These additional parameters are part of what gives neural networks a much greater representational capacity than simple (e.g. linear) models.

In [None]:
def count_parameters(model):
    n_params = 0
    for param in model.parameters():
        n_params += param.numel()
    print("# model parameters:", n_params)

model = NeuralNetwork(3, 1)
count_parameters(model)

## Neural Network Architectures

These neural networks that simply process vectors through linear layers with activation functions are often referred to as:
- "Vanilla" neural networks
- Feedforward neural networks
- Multi-layer perceptrons (MLP)

There are many more advanced neural network architectures that specialise in different ways.
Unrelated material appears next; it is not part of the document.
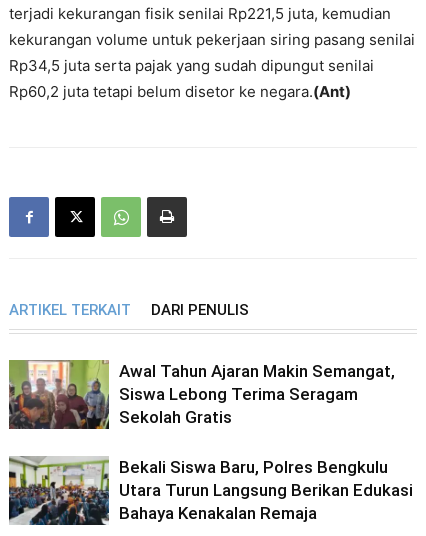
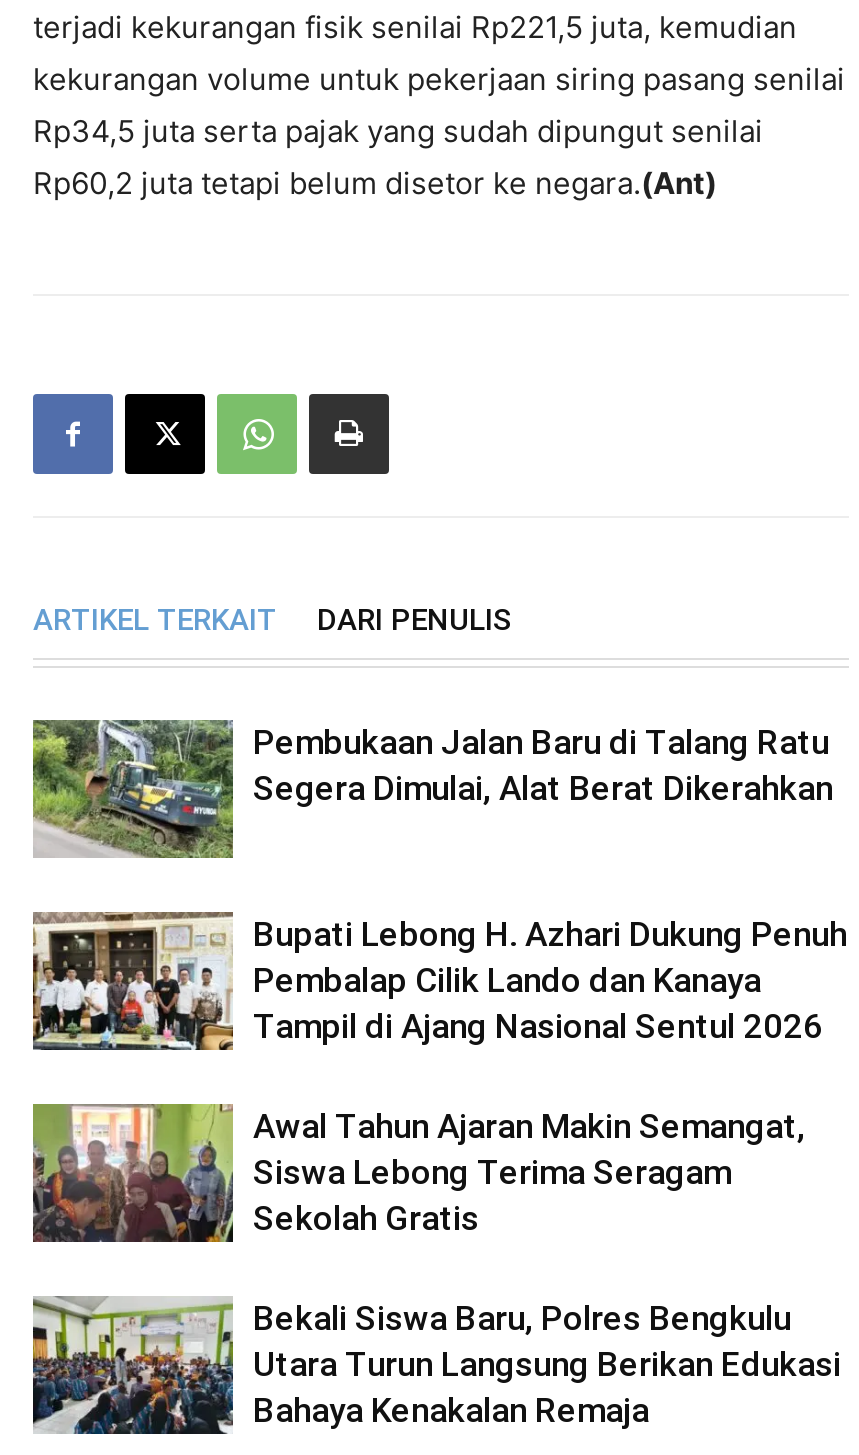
none -> [31,912,847,1052] [image] | Bupati Lebong H. Azhari Dukung Penuh | Pembalap Cilik Lando dan Kanaya | Tampil di Ajang Nasional Sentul 2026
none -> [33,720,833,860] [image] | Pembukaan Jalan Baru di Talang Ratu | Segera Dimulai, Alat Berat Dikerahkan

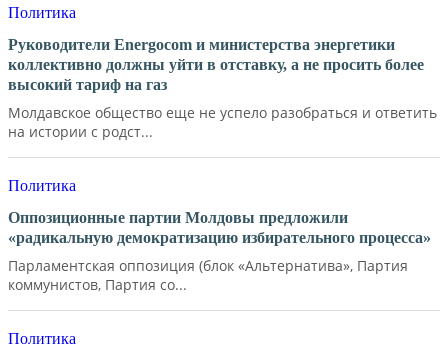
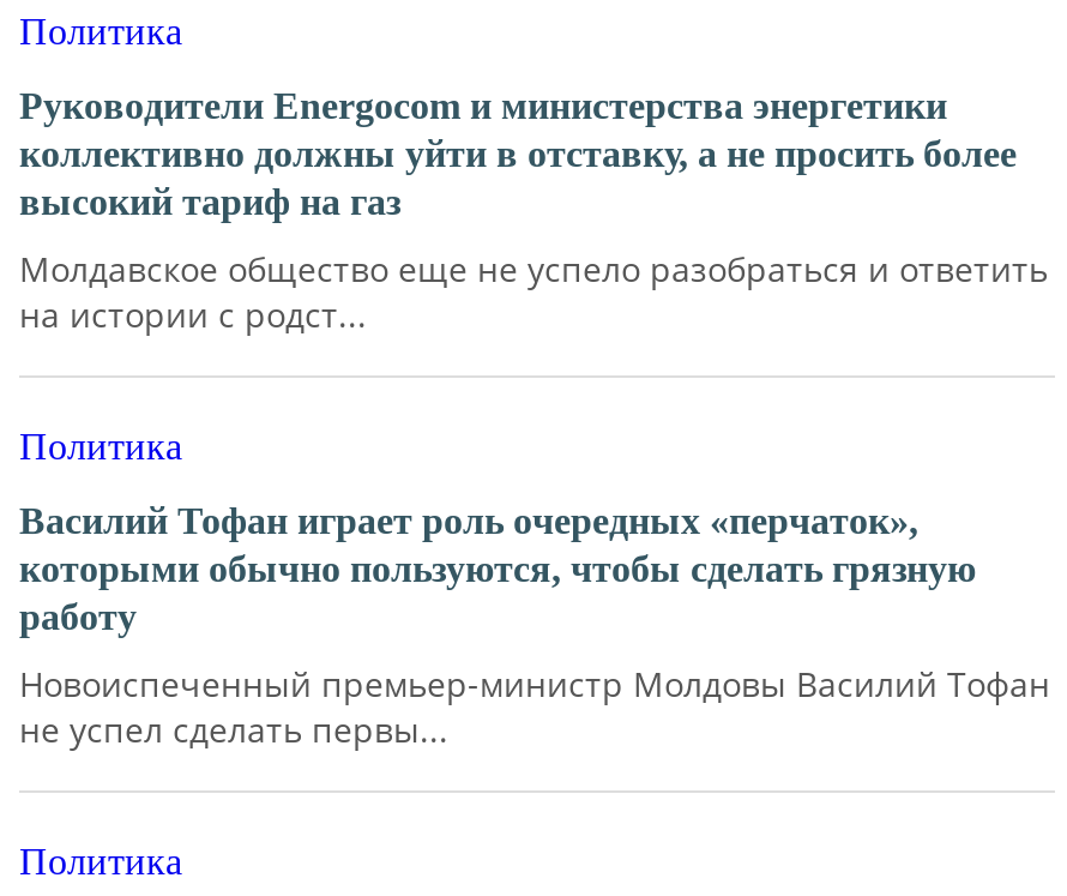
[8,209,431,246] Оппозиционные партии Молдовы предложили | «радикальную демократизацию избирательного процесса» -> [19,502,976,638] Василий Тофан играет роль очередных «перчаток», | которыми обычно пользуются, чтобы сделать грязную | работу
[8,256,408,294] Парламентская оппозиция (блок «Альтернатива», Партия | коммунистов, Партия со... -> [19,662,1050,754] Новоиспеченный премьер-министр Молдовы Василий Тофан | не успел сделать первы...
Common ones you may have heard of include:
- Convolutional Neural Networks
- Recurrent Neural Networks
- Transformers

## Training neural networks

Neural networks can be trained from end-to-end using gradient descent and the chain rule of differentiation.

A key thing to notice is that for many of the gradient calculations, some terms reappear for different parameters.

![](./images/Backpropagation.png)

> Backpropagation specifically refers to the algorithm that caches these terms that repeat, so that they don't have to be repeatedly computed.

PyTorch handles this all efficiently under the hood when you call `.backward()` on any variable computed from the model's output (probably the loss) to populate the parameter gradients.

Now, you understand everything required to train a neural network in PyTorch.




This cell just creates a dummy dataset.

In [None]:
def create_dummy_dataset(num_examples, num_features):
    X = torch.randn((num_examples, num_features))
    y = torch.randn((num_examples, 1)) # 1 label each
    return X, y

def create_dummy_dataloader(X, y, batch_size=4):
    def create_batches(data):
        return [
            data[idx*batch_size: (idx+1) * batch_size] if (idx + 1) * batch_size < len(data)
            else data[idx*batch_size:]
            for idx in range(len(data) // batch_size)
        ]
    batched_X = create_batches(X)
    batched_y = create_batches(y)
    return list(zip(batched_X, batched_y))
    
X, y = create_dummy_dataset(10, 4)
dataloader = create_dummy_dataloader(X, y)

Before we train the model, note that the dataset is random and hence the loss does not decay as it would with a real dataset.

Overall, the training loop is the same as for a simple linear model:

In [None]:
def train(model, dataloader, epochs=10):
    optimiser = torch.optim.SGD(model.parameters(), lr=0.01)
    for epoch in range(epochs):
        for batch in dataloader:
            features, labels = batch
            prediction = model(features)
            
            loss = torch.nn.functional.mse_loss(prediction, labels)
            loss.backward()
            print("Loss:", loss.item())

            optimiser.step()
            optimiser.zero_grad()
            

X, y = create_dummy_dataset(100, 4) # 100 examples, 4 features each
dataloader = create_dummy_dataloader(X, y)
model = NeuralNetwork(4, 1)
train(model, dataloader)